## TO DO
Reproduce exactly, and only, the lines of the material below running from the line bearing "background: #a3a3a3 ->" through the line bearing "justify-content: center ->". Leave any pictures out.

## INFORMATION GIVEN
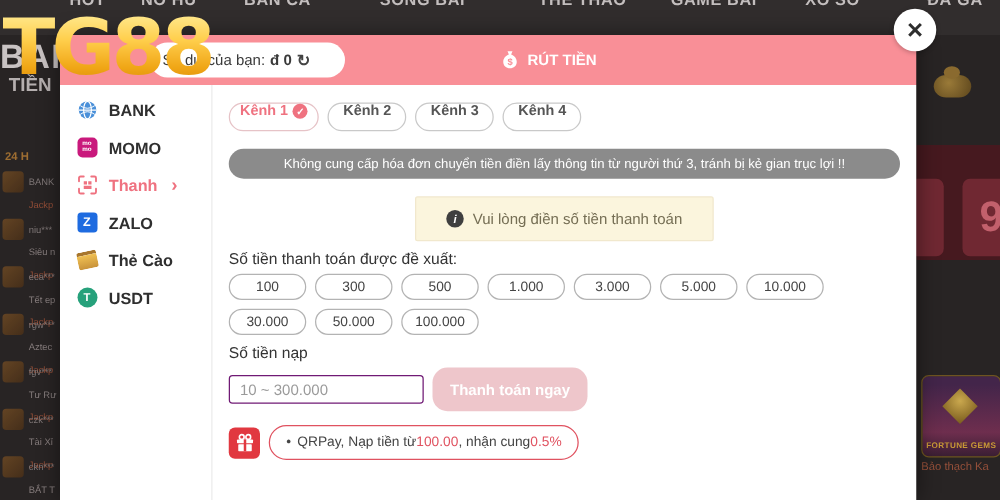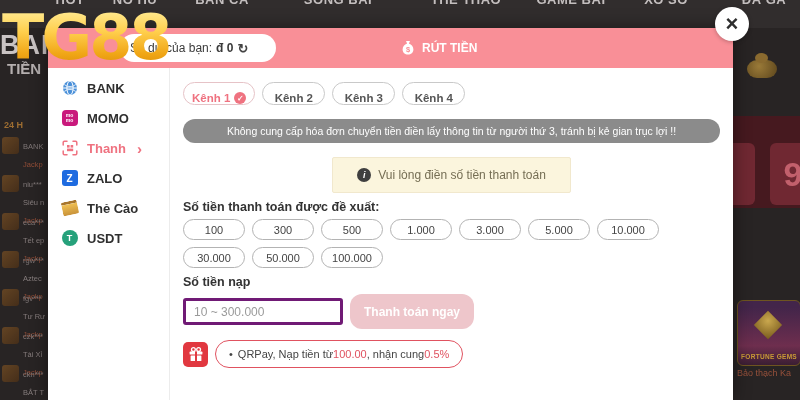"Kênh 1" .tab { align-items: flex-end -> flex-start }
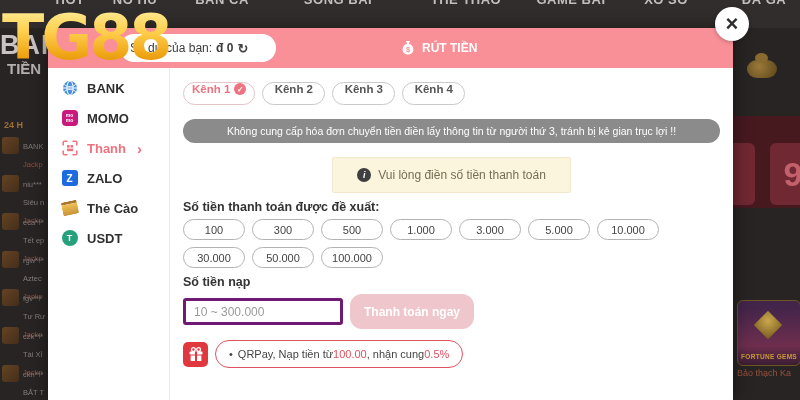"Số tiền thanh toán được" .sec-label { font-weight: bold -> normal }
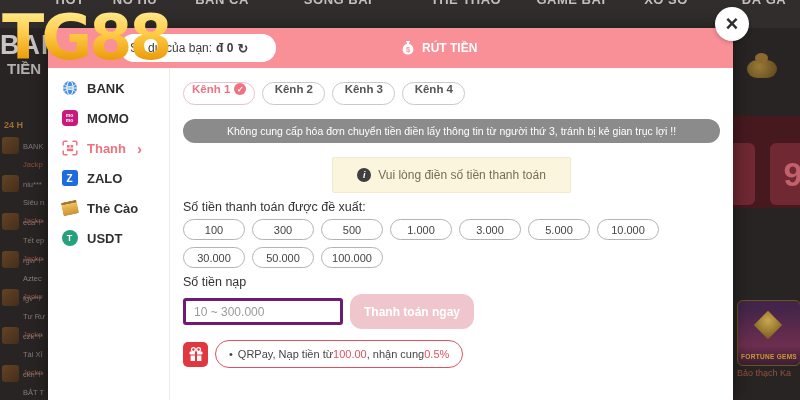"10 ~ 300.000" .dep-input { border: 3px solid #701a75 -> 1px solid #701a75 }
* * *
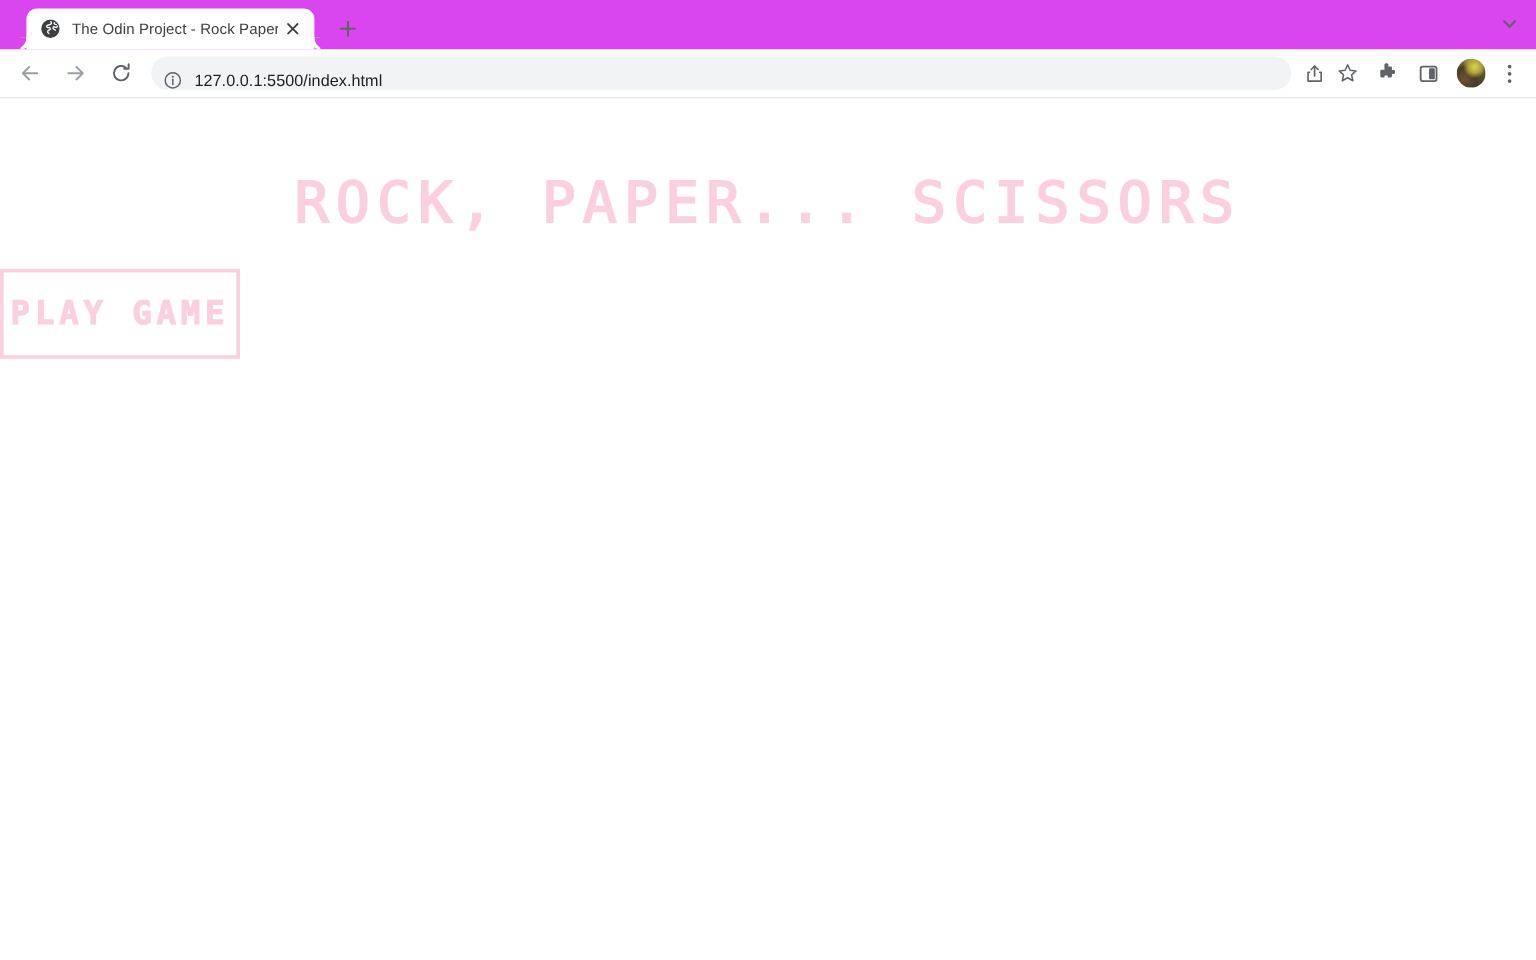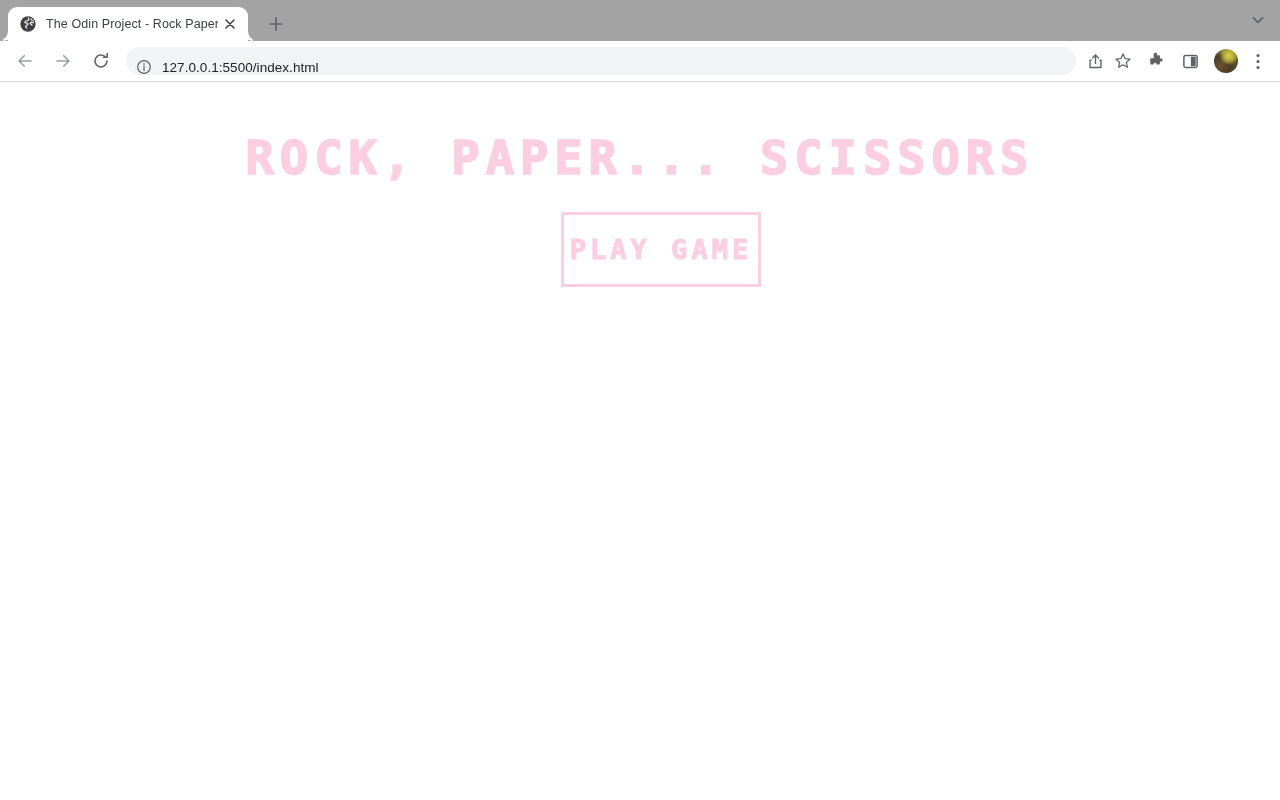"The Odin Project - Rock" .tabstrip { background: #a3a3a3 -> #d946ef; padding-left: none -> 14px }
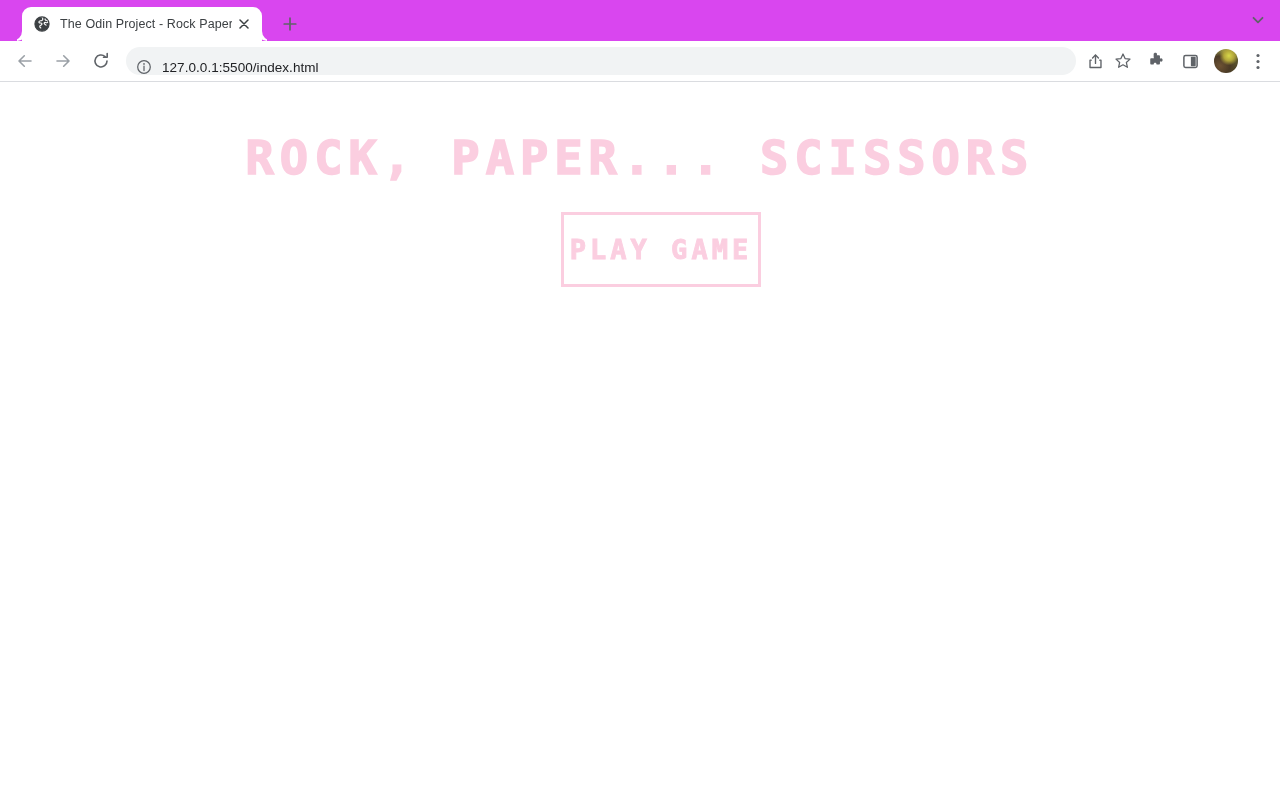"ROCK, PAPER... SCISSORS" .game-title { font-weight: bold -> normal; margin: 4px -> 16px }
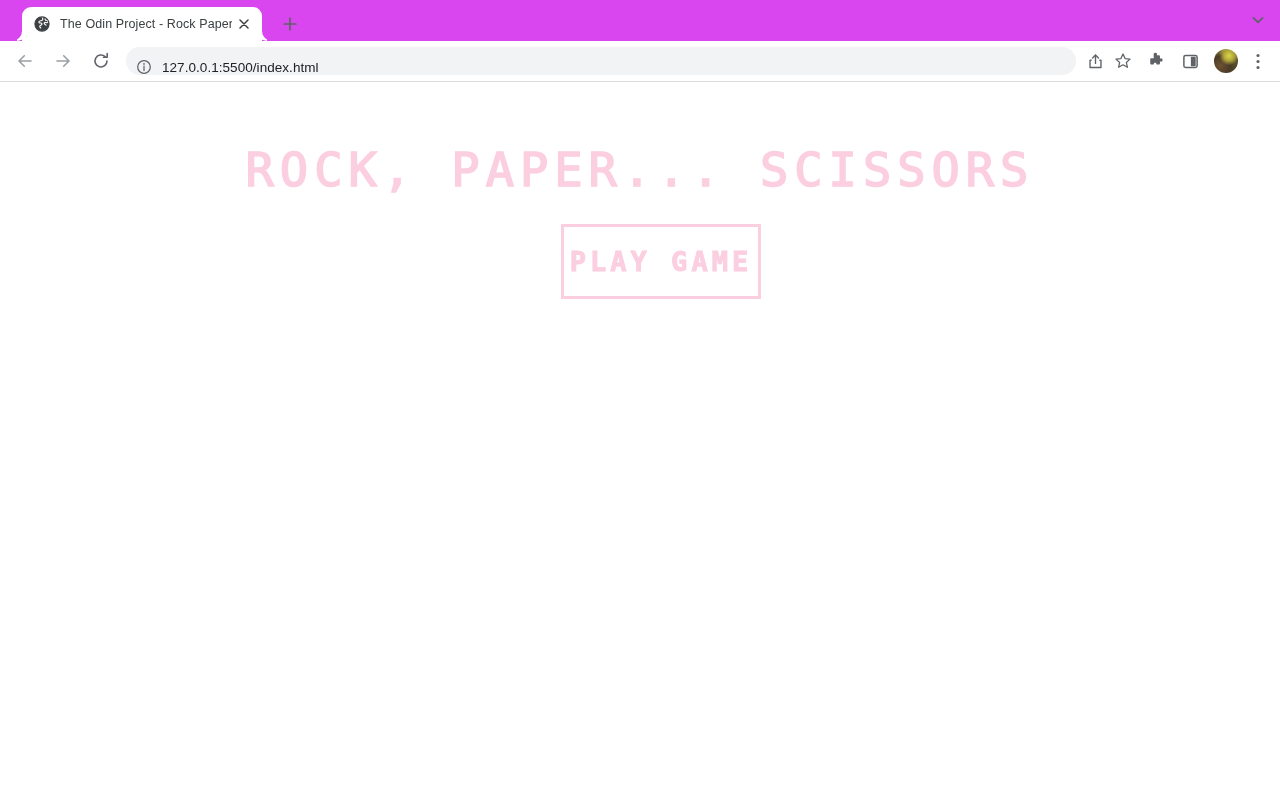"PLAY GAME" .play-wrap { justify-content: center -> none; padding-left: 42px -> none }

## WRITTEN ANSWER
"The Odin Project - Rock" .tabstrip { background: #a3a3a3 -> #d946ef; padding-left: none -> 14px }
"ROCK, PAPER... SCISSORS" .game-title { font-weight: bold -> normal; margin: 4px -> 16px }
"PLAY GAME" .play-wrap { justify-content: center -> none; padding-left: 42px -> none }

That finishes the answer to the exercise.